====== RECORD SET ======

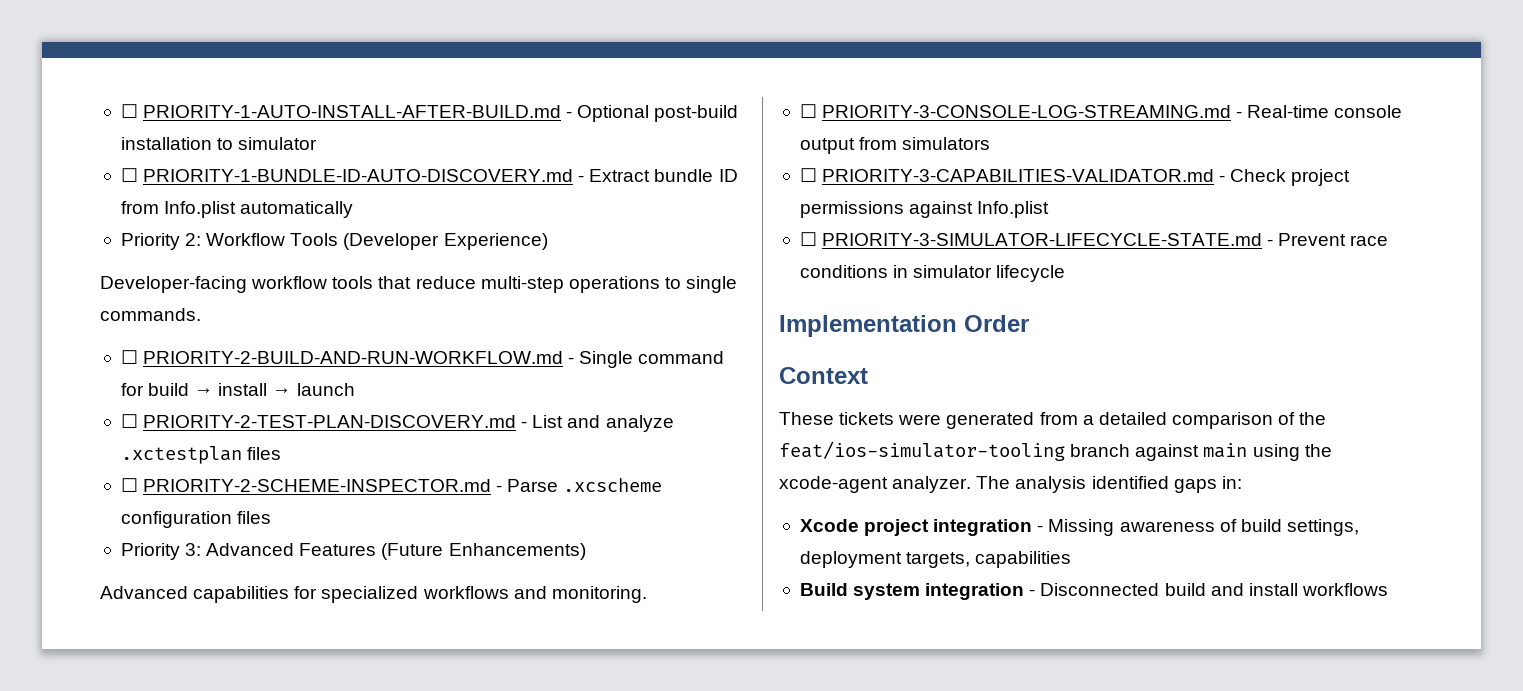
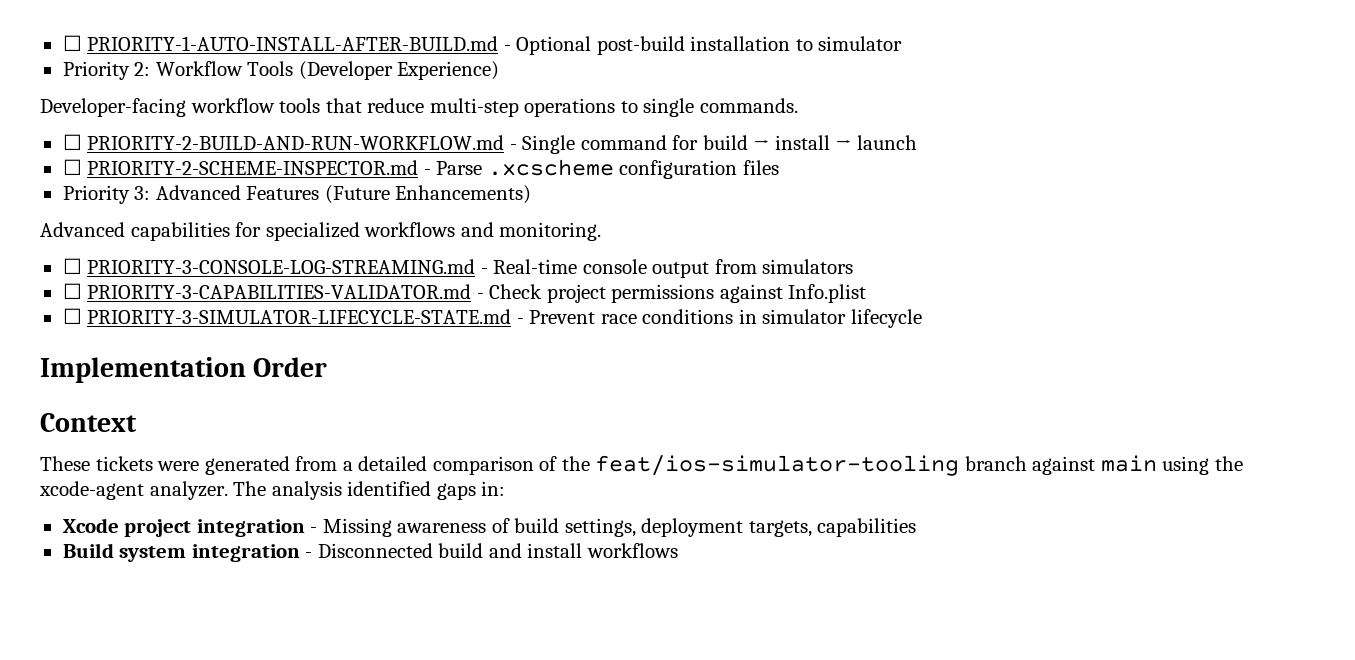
- ☐ PRIORITY-1-BUNDLE-ID-AUTO-DISCOVERY.md - Extract bundle ID from Info.plist automatically
- ☐ PRIORITY-2-TEST-PLAN-DISCOVERY.md - List and analyze .xctestplan files

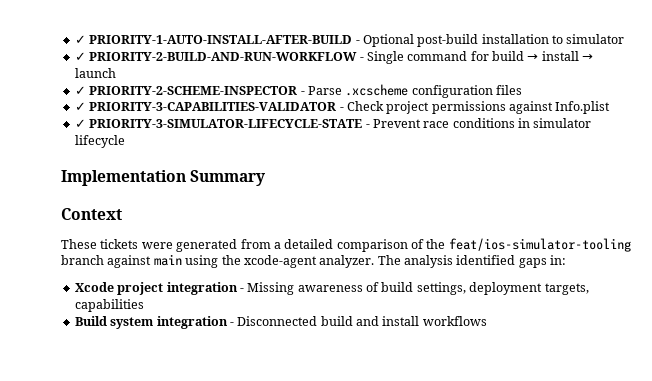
- ☐ PRIORITY-1-AUTO-INSTALL-AFTER-BUILD.md - Optional post-build installation to simulator
+ ✓ PRIORITY-1-AUTO-INSTALL-AFTER-BUILD - Optional post-build installation to simulator
- Priority 2: Workflow Tools (Developer Experience)
- Developer-facing workflow tools that reduce multi-step operations to single commands.
- ☐ PRIORITY-2-BUILD-AND-RUN-WORKFLOW.md - Single command for build → install → launch
+ ✓ PRIORITY-2-BUILD-AND-RUN-WORKFLOW - Single command for build → install → launch
- ☐ PRIORITY-2-SCHEME-INSPECTOR.md - Parse .xcscheme configuration files
+ ✓ PRIORITY-2-SCHEME-INSPECTOR - Parse .xcscheme configuration files
- Priority 3: Advanced Features (Future Enhancements)
- Advanced capabilities for specialized workflows and monitoring.
- ☐ PRIORITY-3-CONSOLE-LOG-STREAMING.md - Real-time console output from simulators
- ☐ PRIORITY-3-CAPABILITIES-VALIDATOR.md - Check project permissions against Info.plist
+ ✓ PRIORITY-3-CAPABILITIES-VALIDATOR - Check project permissions against Info.plist
- ☐ PRIORITY-3-SIMULATOR-LIFECYCLE-STATE.md - Prevent race conditions in simulator lifecycle
+ ✓ PRIORITY-3-SIMULATOR-LIFECYCLE-STATE - Prevent race conditions in simulator lifecycle
- Implementation Order
+ Implementation Summary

======

WORK INSTRUCTIONS: Starting at the line with "- Priority 2: Workflow" and ending at the line with "PRIORITY-2-SCHEME-INSPECTOR - Parse", print each line of the listing above exactly, with no other lines.

REPLY TO THE TASK:
- Priority 2: Workflow Tools (Developer Experience)
- Developer-facing workflow tools that reduce multi-step operations to single commands.
- ☐ PRIORITY-2-BUILD-AND-RUN-WORKFLOW.md - Single command for build → install → launch
+ ✓ PRIORITY-2-BUILD-AND-RUN-WORKFLOW - Single command for build → install → launch
- ☐ PRIORITY-2-SCHEME-INSPECTOR.md - Parse .xcscheme configuration files
+ ✓ PRIORITY-2-SCHEME-INSPECTOR - Parse .xcscheme configuration files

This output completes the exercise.